## AIM OF THE TASK
Go through the data below and repeat it exactly, skipping each picture.

......

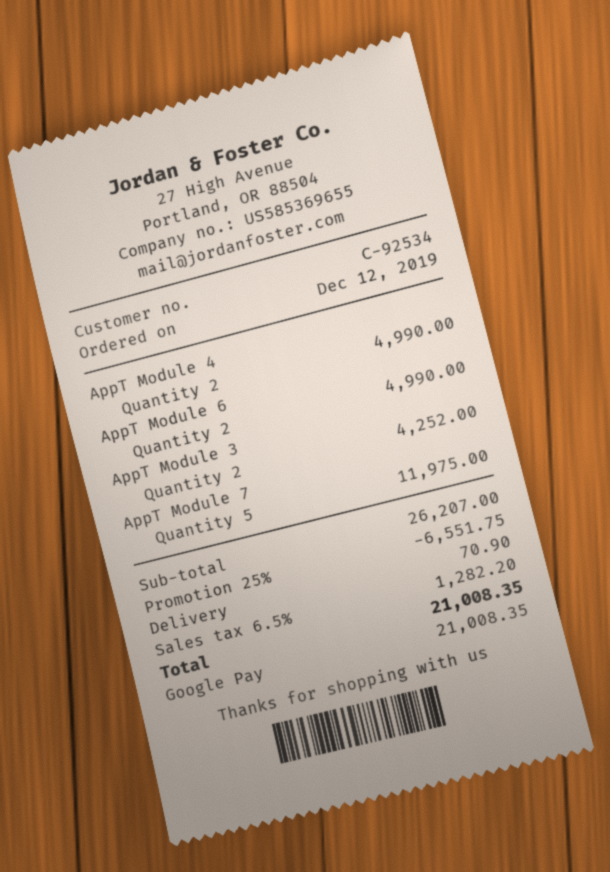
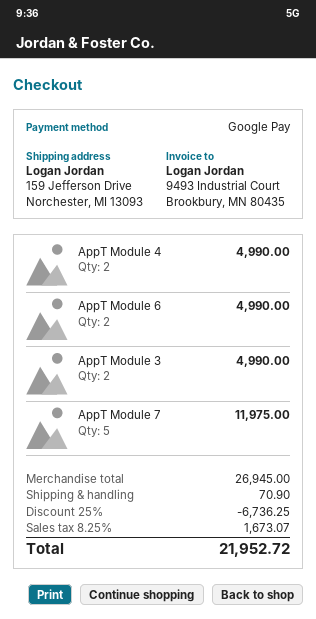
AppT Module 3: 2 for 4252.00 -> 2 for 4990.00
subtotal: 26207.00 -> 26945.00
discount: 25% = 6551.75 -> 25% = 6736.25
tax: 6.5% = 1282.20 -> 8.25% = 1673.07
total: 21008.35 -> 21952.72

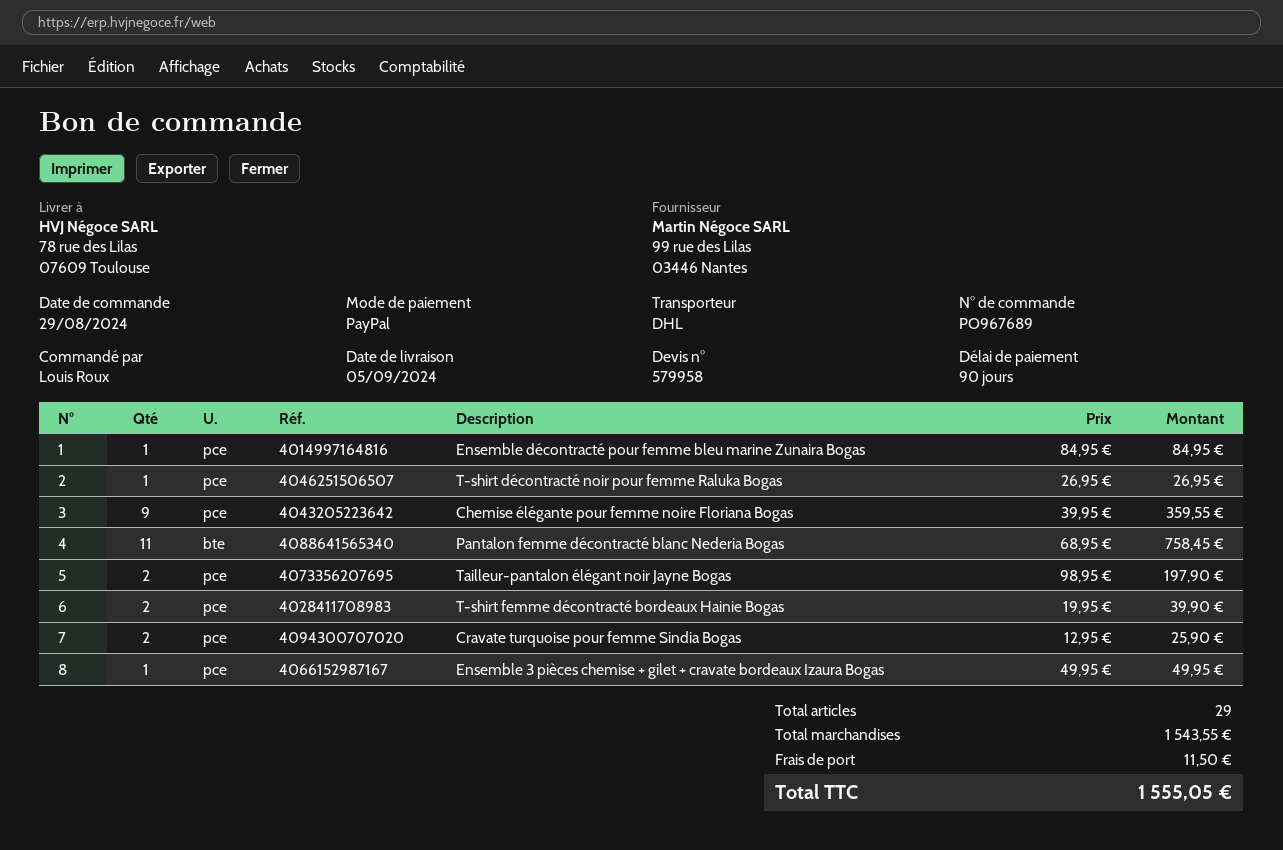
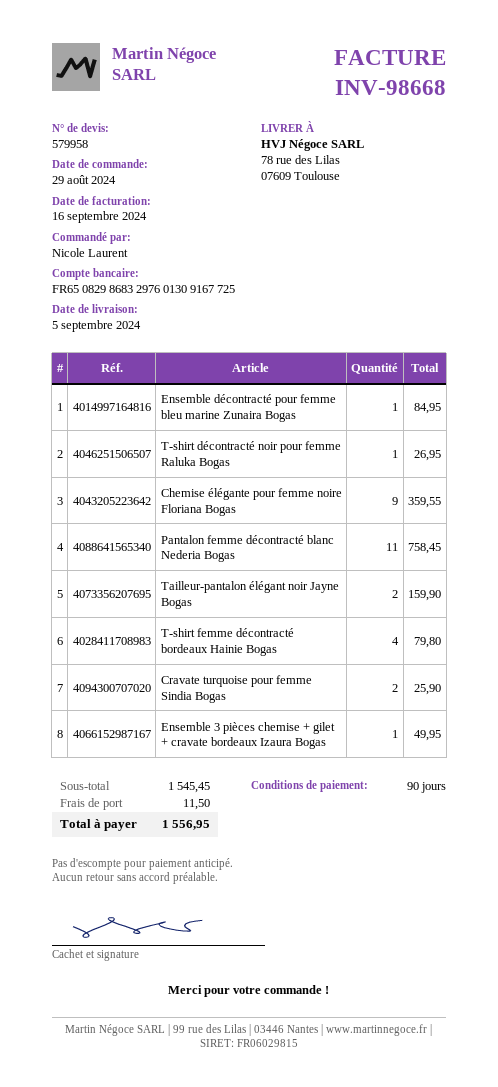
ordered by: Louis Roux -> Nicole Laurent
Tailleur-pantalon élégant noir Jayne Bogas: 2 for 197.90 -> 2 for 159.90
T-shirt femme décontracté bordeaux Hainie Bogas: 2 for 39.90 -> 4 for 79.80
subtotal: 1543.55 -> 1545.45
total: 1555.05 -> 1556.95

......

## SOLUTION TO THIS TASK
AppT Module 3: 2 for 4252.00 -> 2 for 4990.00
subtotal: 26207.00 -> 26945.00
discount: 25% = 6551.75 -> 25% = 6736.25
tax: 6.5% = 1282.20 -> 8.25% = 1673.07
total: 21008.35 -> 21952.72

ordered by: Louis Roux -> Nicole Laurent
Tailleur-pantalon élégant noir Jayne Bogas: 2 for 197.90 -> 2 for 159.90
T-shirt femme décontracté bordeaux Hainie Bogas: 2 for 39.90 -> 4 for 79.80
subtotal: 1543.55 -> 1545.45
total: 1555.05 -> 1556.95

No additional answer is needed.